Nonetheless, our results using this dataset (maps and regression coefficients) must be considered with caution due to the nature of the dataset. Indeed, the dataset is a compilation, and different authors contributed data from different regions, so there may be a potentially significant and geographically structured identification bias. The grouping of species reduces this bias but still introduces a problem of low taxonomic resolution, as the newly defined “morpho-taxa” have broader ecological preferences and thus a loss of specificity. A possible solution and future work would be to consider morphological traits instead of species or taxa, as they may be better indicators of the living conditions of microorganisms (Fournier et al., 2015; Marcisz et al., 2020).

5 R package

To allow researchers to use GWL, typically for palaeoreconstruction, we published an R package called “GWlasso” (Mulot and Erb, 2024). The package also includes the dataset we used in this study, which is presented in Sect. 2.2. In general, we do not recommend the use of GWR models, especially for biological objects, due to their sensitivity to local correlation (Wheeler, 2009). For this reason, we did not include them in the package.

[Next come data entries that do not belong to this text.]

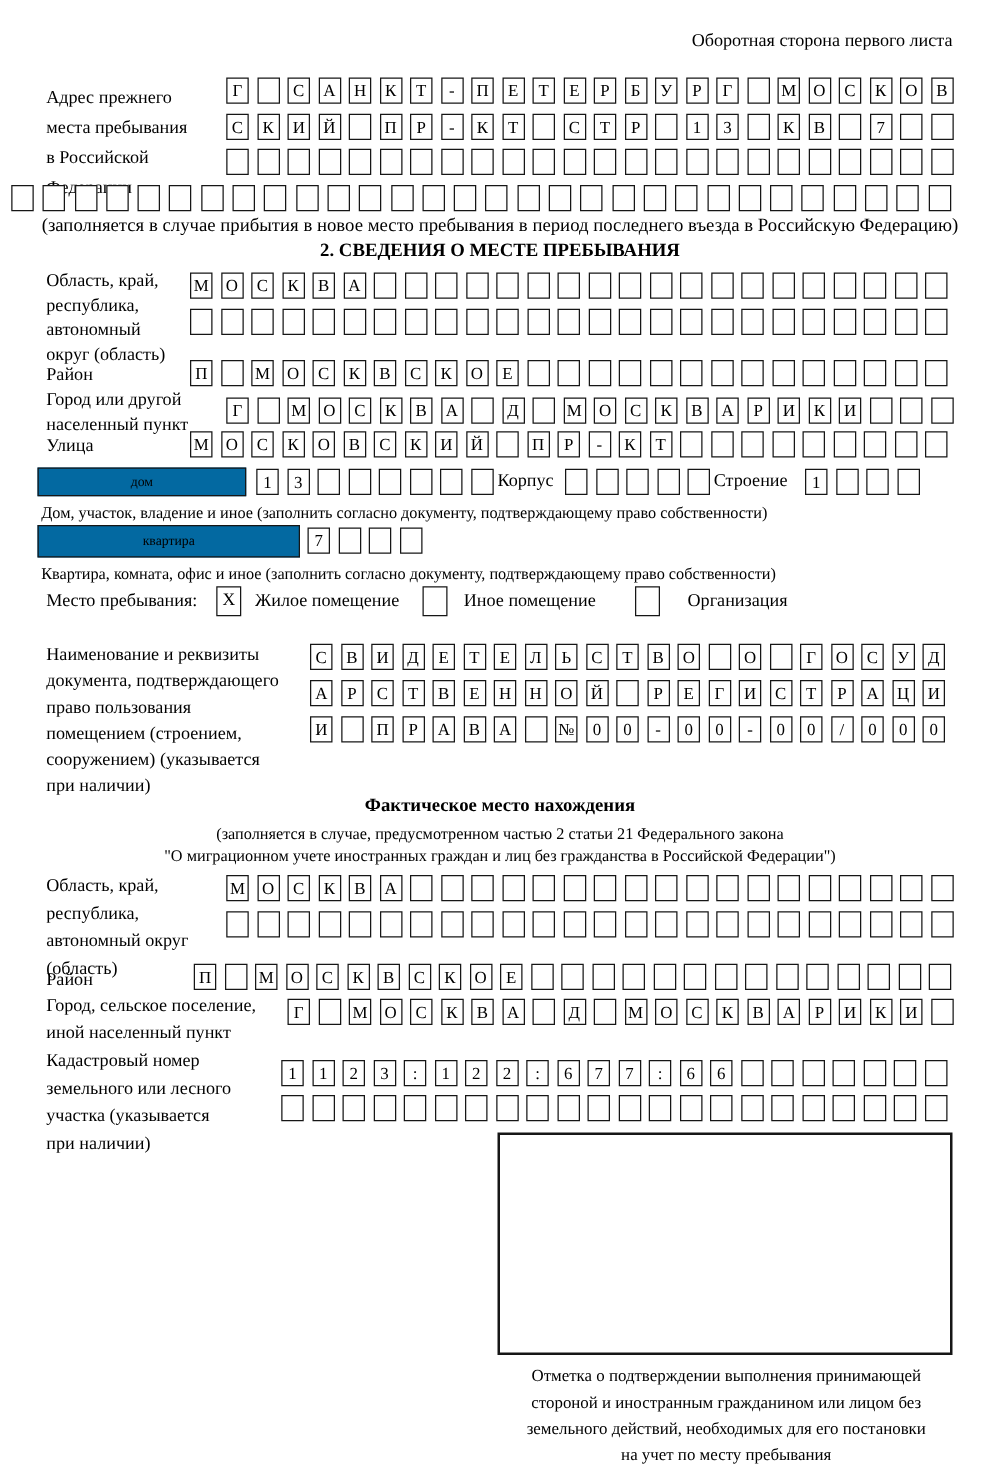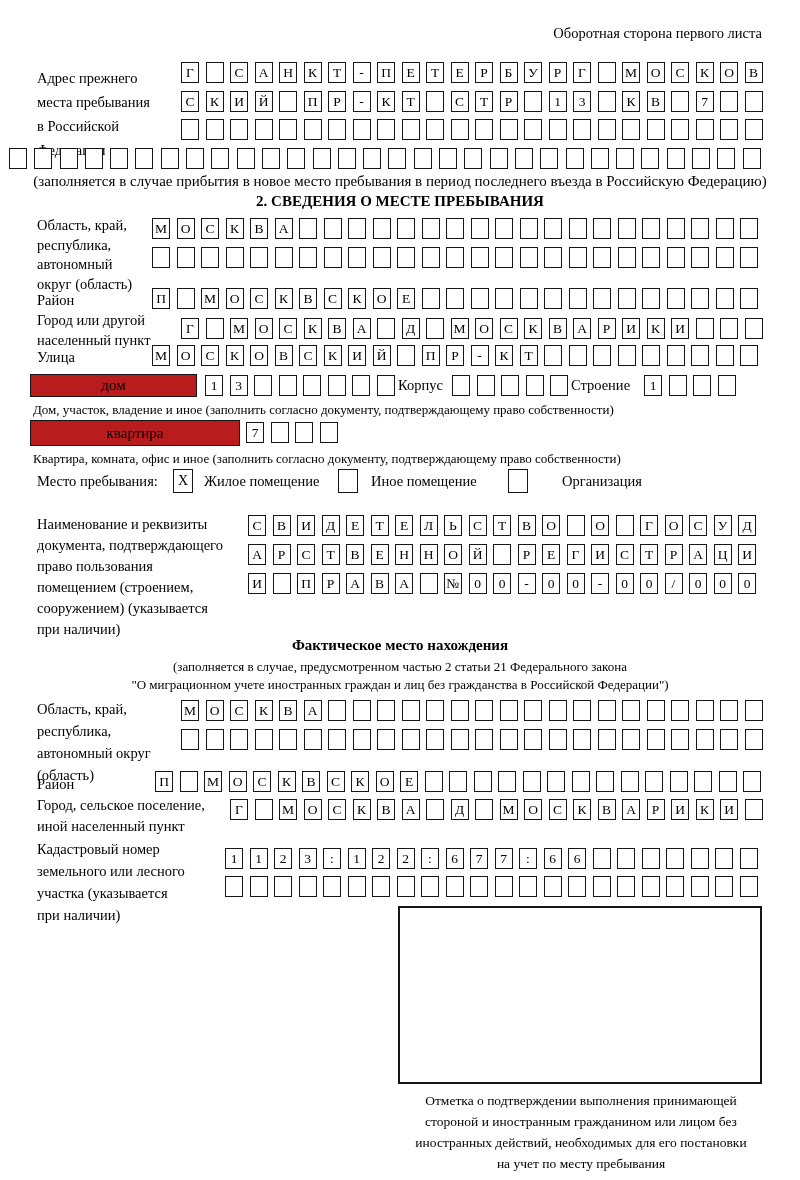--- a/index.html
+++ b/index.html
@@ -19,7 +19,7 @@
   .center{left:0;width:100%;text-align:center}
   .title{font-weight:bold;font-size:15px}
   .bigbox{border:1.6px solid #161616;box-sizing:border-box;display:flex;
-          align-items:center;justify-content:center;font-size:15px;background:#b91c1c}
+          align-items:center;justify-content:center;font-size:11px;background:#0369a1}
   .checkbox{position:absolute;width:20px;height:24px;border:1.6px solid #161616;
             box-sizing:border-box;display:flex;align-items:center;justify-content:center;
             font-size:14px;background:#fff}

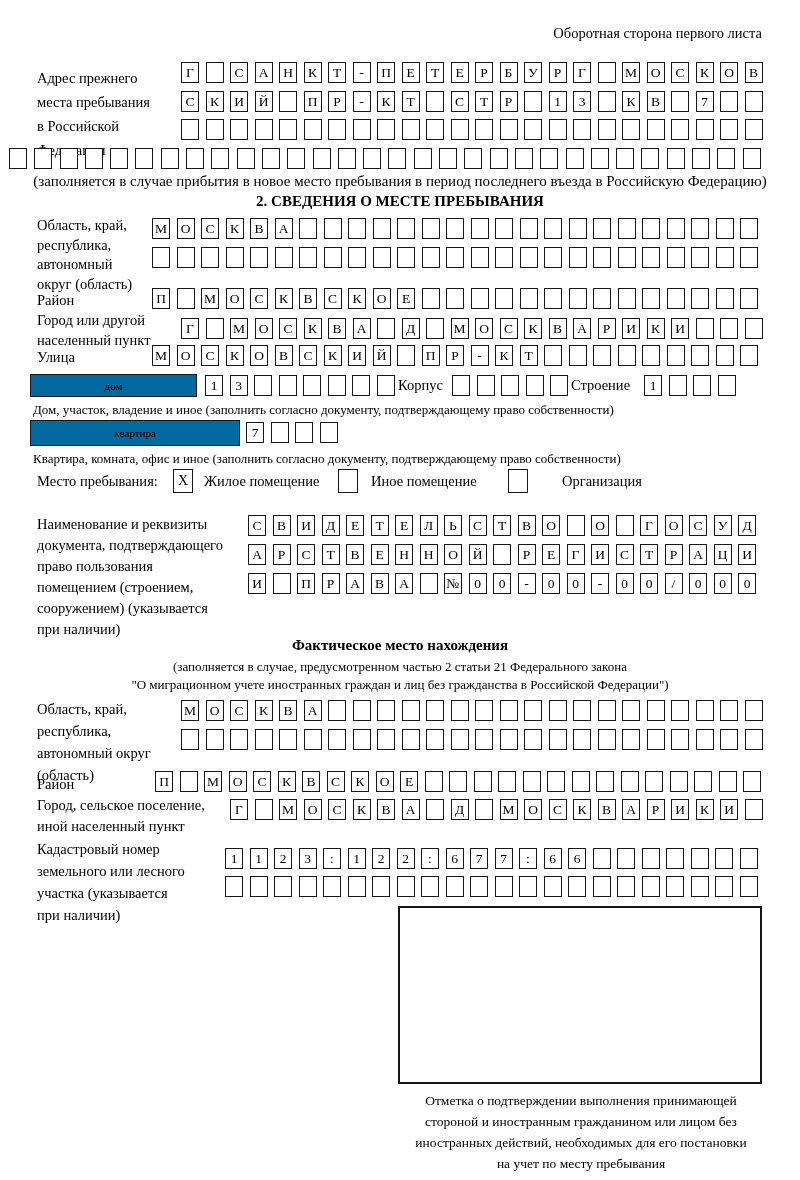--- a/index.html
+++ b/index.html
@@ -346,7 +346,7 @@
   <span class="checkbox" style="left:338px;top:469px"></span>
   <div class="abs lbl" style="left:371px;top:472px">Иное помещение</div>
   <span class="checkbox" style="left:508px;top:469px"></span>
-  <div class="abs lbl" style="left:562px;top:472px">Организация</div>
+  <div class="abs lbl" style="left:550px;top:472px">Организация</div>
 
   <div class="abs lbl lh21" style="left:37px;top:514px">
       <div>Наименование и реквизиты</div>

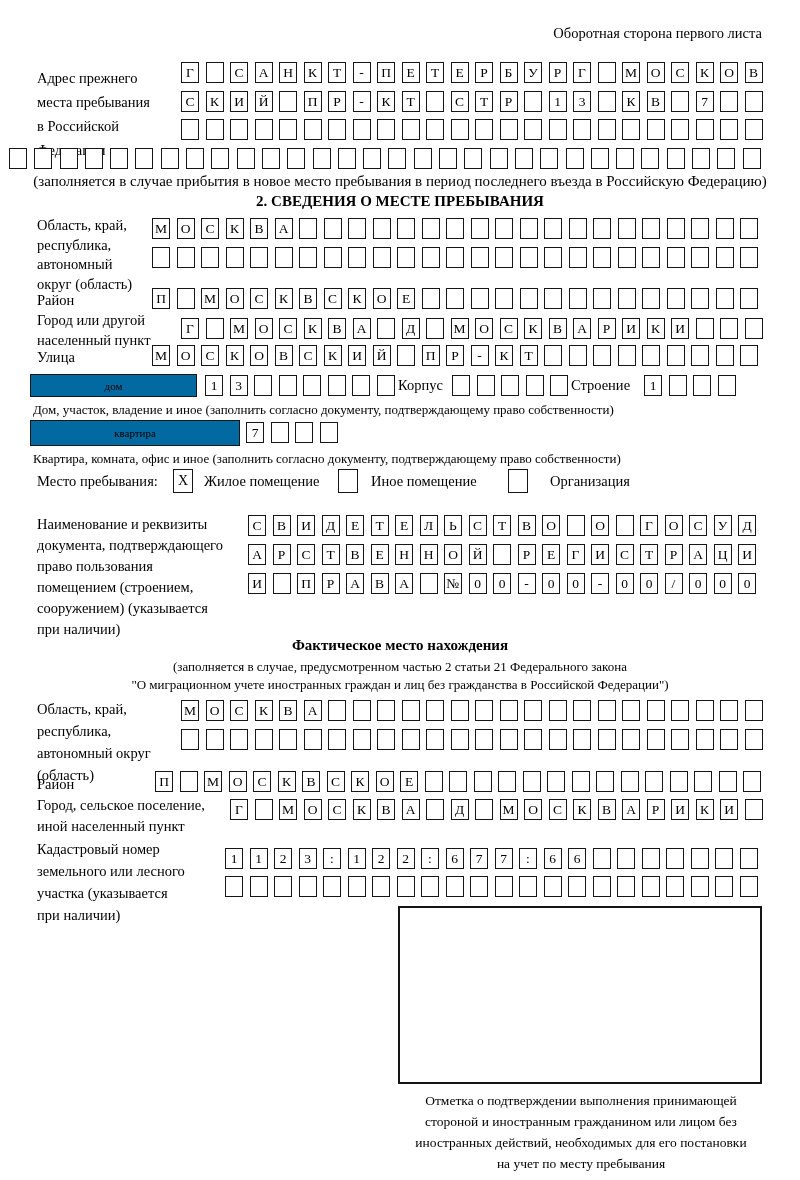--- a/index.html
+++ b/index.html
@@ -606,7 +606,7 @@
   <div class="abs stampnote" style="left:392px;top:1090px;width:378px">
       <div>Отметка о подтверждении выполнения принимающей</div>
       <div>стороной и иностранным гражданином или лицом без</div>
-      <div>иностранных действий, необходимых для его постановки</div>
+      <div>земельного действий, необходимых для его постановки</div>
       <div>на учет по месту пребывания</div>
     </div>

To fit a GWL model, two steps are necessary: first calculate the optimal bandwidth (bw) parameter through cross-validation with function gwl_bw_estimation and, second, use the optimal bandwidth to fit the model with function gwl_fit(). The inputs for the bandwidth and fitting functions are similar: a matrix of explanatory variables (x.var), a vector of corresponding response variable (y.var), a matrix of distance between observations (dist.mat) and a few parameters to specify the model’s local selection criteria (kernel type, adaptive or not). In addition, function gwl_bw_estimation requires the smallest bandwidth to be tested (adaptbw.thresh), and gwl_fit() requires a bandwidth value, ideally the optimal bandwidth calculated with the corresponding bandwidth function.

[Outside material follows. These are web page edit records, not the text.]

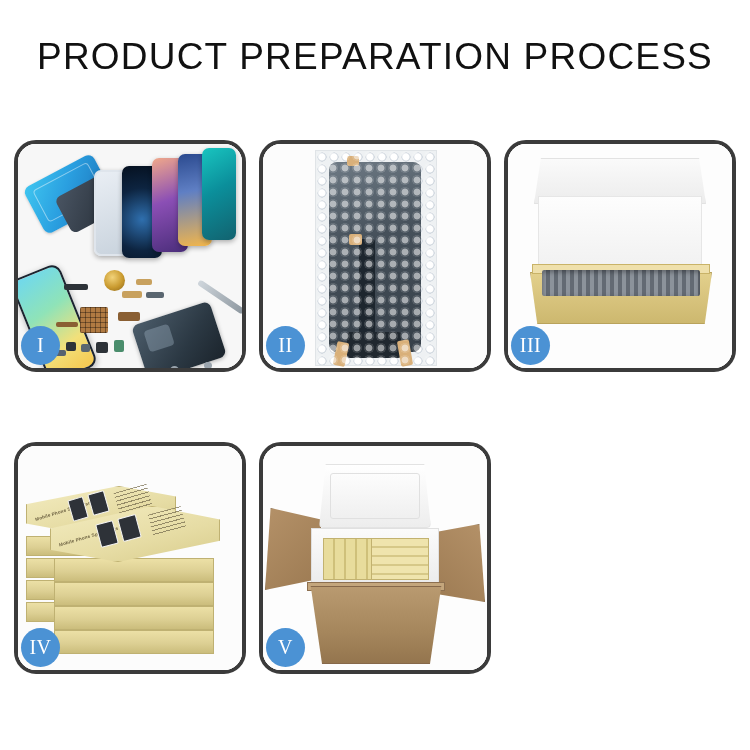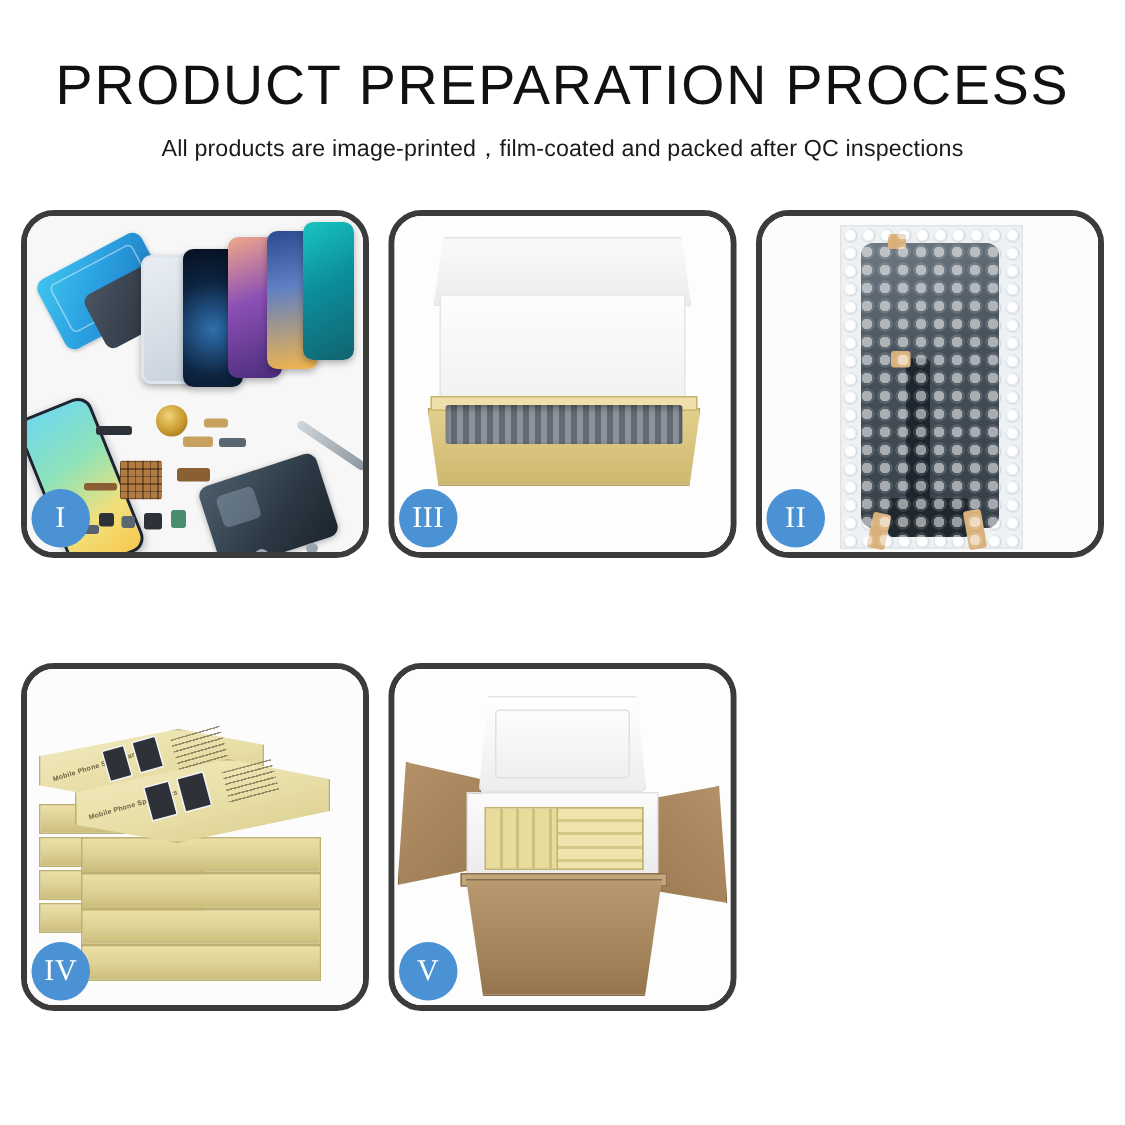--- a/index.html
+++ b/index.html
@@ -441,7 +441,6 @@
 
   <div class="header">
     <div class="title">PRODUCT PREPARATION PROCESS</div>
-    <div class="subtitle">All products are image-printed，film-coated and packed after QC inspections</div>
   </div>
 
   <div class="grid">

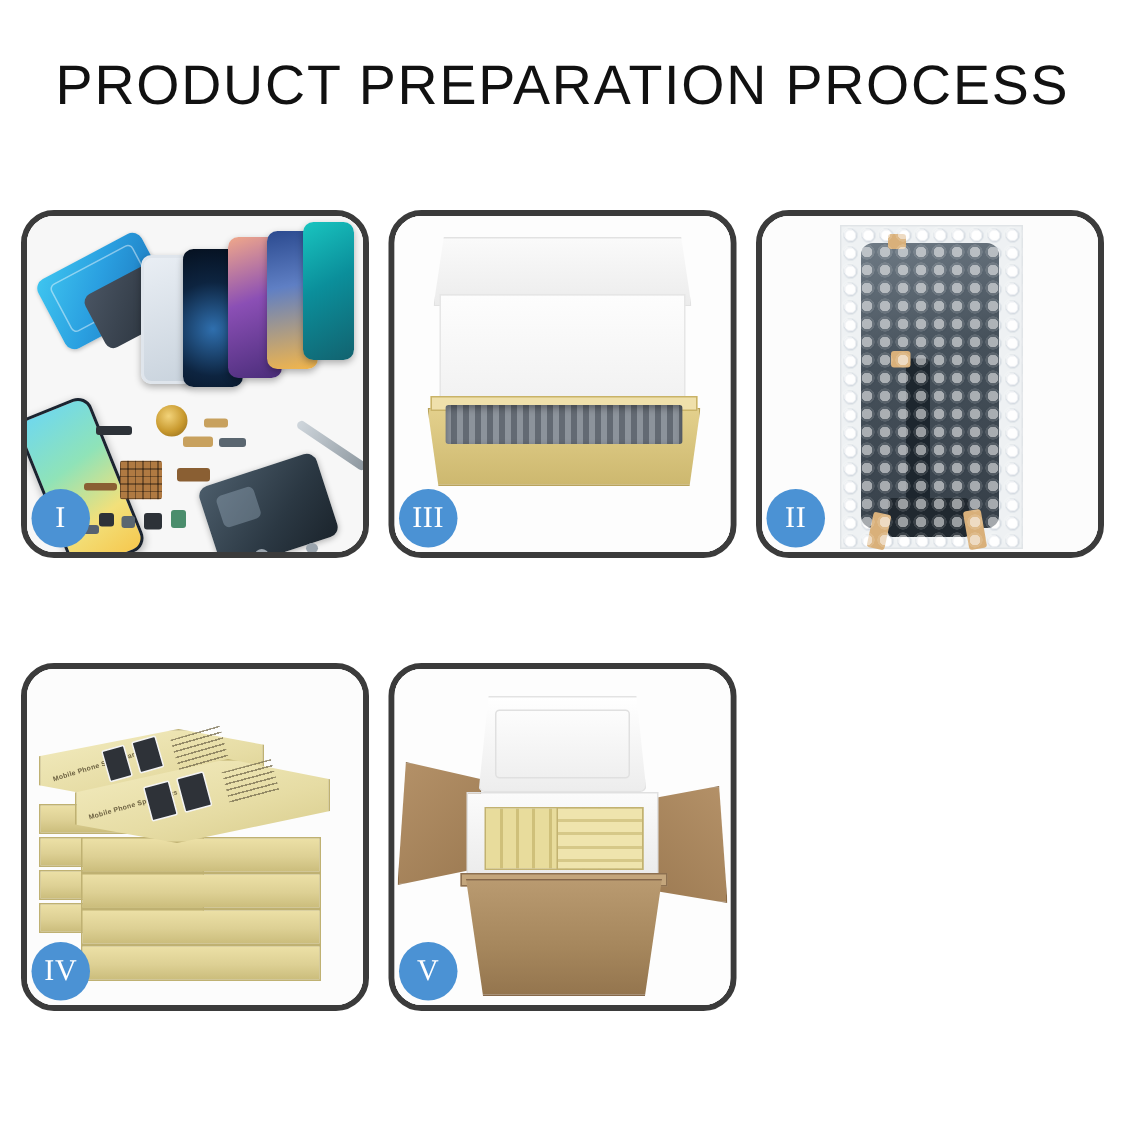--- a/index.html
+++ b/index.html
@@ -479,18 +479,6 @@
 
     <div class="panel">
       <div class="photo">
-        <div class="p3-bg"></div>
-        <div class="lid-back"></div>
-        <div class="foam-back"></div>
-        <div class="box-tray"></div>
-        <div class="tray-lip"></div>
-        <div class="tray-inner"></div>
-      </div>
-      <div class="badge">III</div>
-    </div>
-
-    <div class="panel">
-      <div class="photo">
         <div class="p2-bg"></div>
         <div class="bubble-sheet"></div>
         <div class="screen-inside"></div>
@@ -503,6 +491,18 @@
         <div class="bubble-overlay"></div>
       </div>
       <div class="badge">II</div>
+    </div>
+
+    <div class="panel">
+      <div class="photo">
+        <div class="p3-bg"></div>
+        <div class="lid-back"></div>
+        <div class="foam-back"></div>
+        <div class="box-tray"></div>
+        <div class="tray-lip"></div>
+        <div class="tray-inner"></div>
+      </div>
+      <div class="badge">III</div>
     </div>
 
     <div class="panel">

Further documentation is available in the dedicated GitHub repository (Mulot and Erb, 2024). Our code is inspired by “Geographically weighted elastic net logistic regression” from Comber and Harris (2018) for the spatial selection of neighbours.

6 Conclusions

Despite some caveats, the relative differences between Amesbury’s model and our new models are solid results as they only report the change in model performance using the same input. Those results suggest reconsidering the actual reconstruction models commonly used in palaeoecology, and they explore the use of more recent mathematical methods, like GWL and lasso models, in this field. The GWL method already has applications in socio-economics (Setiyorini et al., 2017) and geochemistry (Wang and Zuo, 2020) but, to our knowledge, not yet in ecology, and it seems to be promising. Future work using this method is now needed.